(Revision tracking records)
※

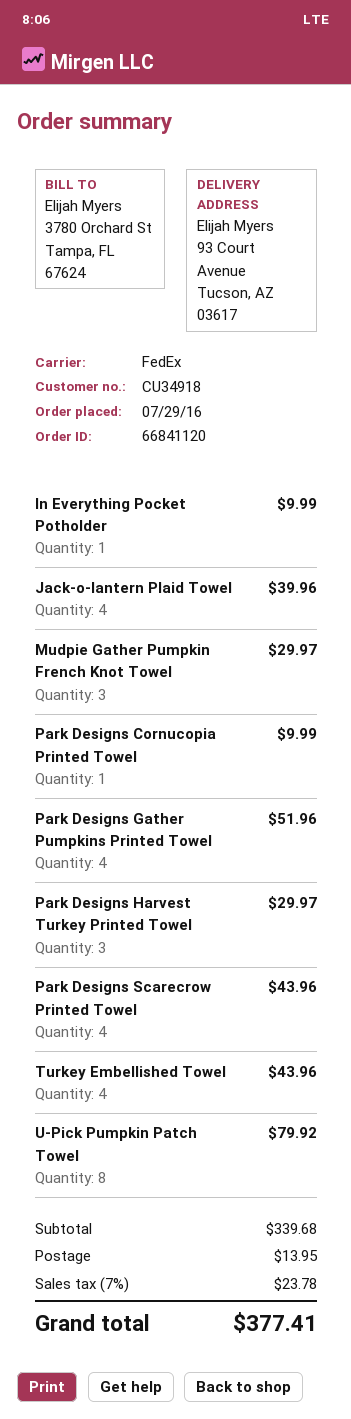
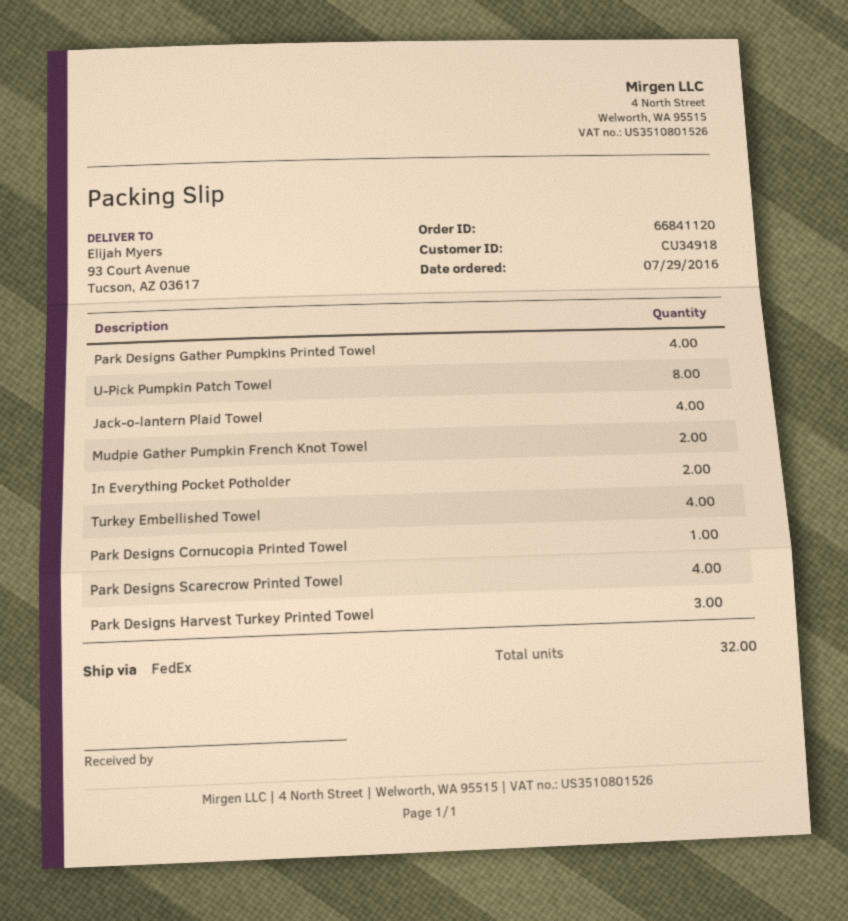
In Everything Pocket Potholder: 1 -> 2
Mudpie Gather Pumpkin French Knot Towel: 3 -> 2

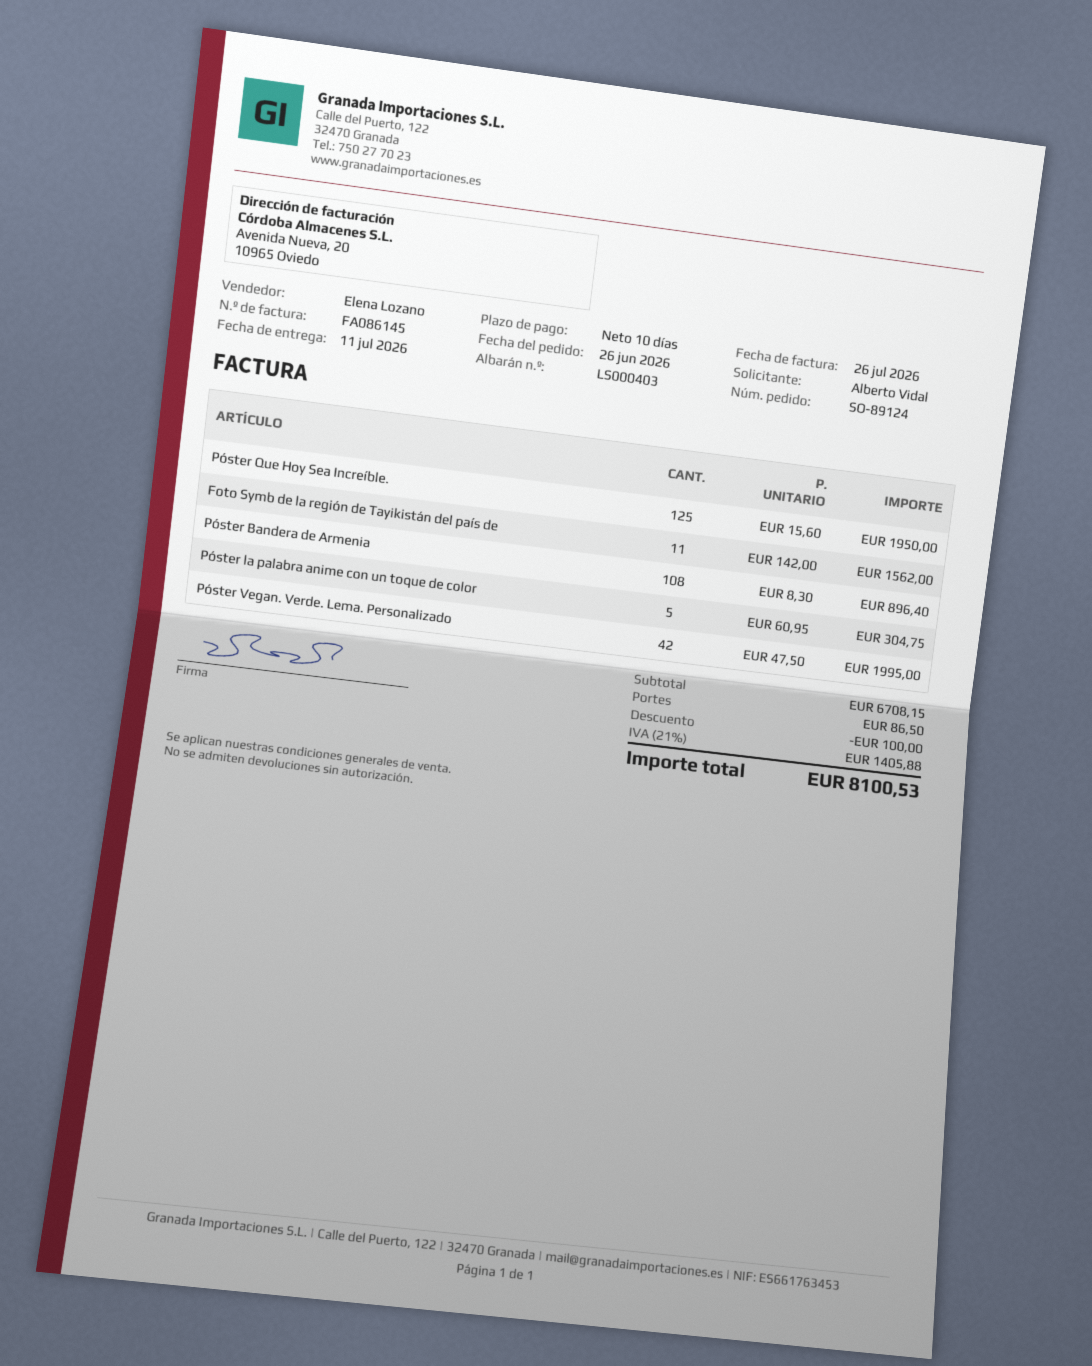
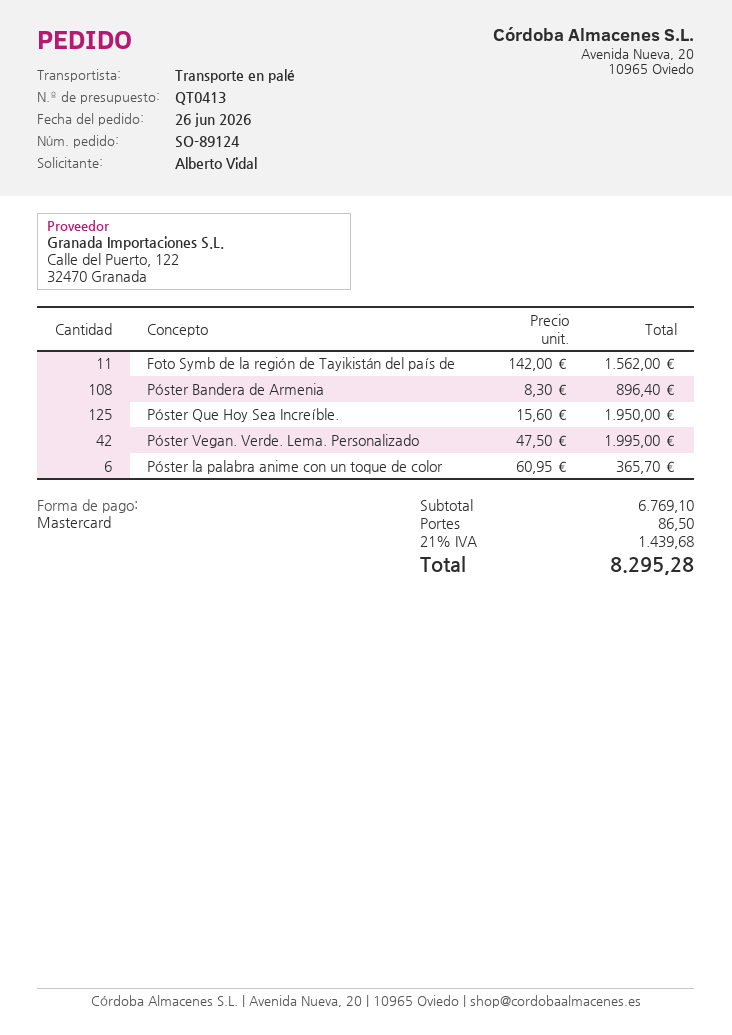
Póster la palabra anime con un toque de color: 5 x 60.95 = 304.75 -> 6 x 60.95 = 365.70
subtotal: 6708.15 -> 6769.10
discount: 100.00 -> none
tax: 21% = 1405.88 -> 21% = 1439.68
total: 8100.53 -> 8295.28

※

(Exercise goal): Output only the lines running from the line with "Póster la palabra" through the final line of the data, inclusive.

(Response area):
Póster la palabra anime con un toque de color: 5 x 60.95 = 304.75 -> 6 x 60.95 = 365.70
subtotal: 6708.15 -> 6769.10
discount: 100.00 -> none
tax: 21% = 1405.88 -> 21% = 1439.68
total: 8100.53 -> 8295.28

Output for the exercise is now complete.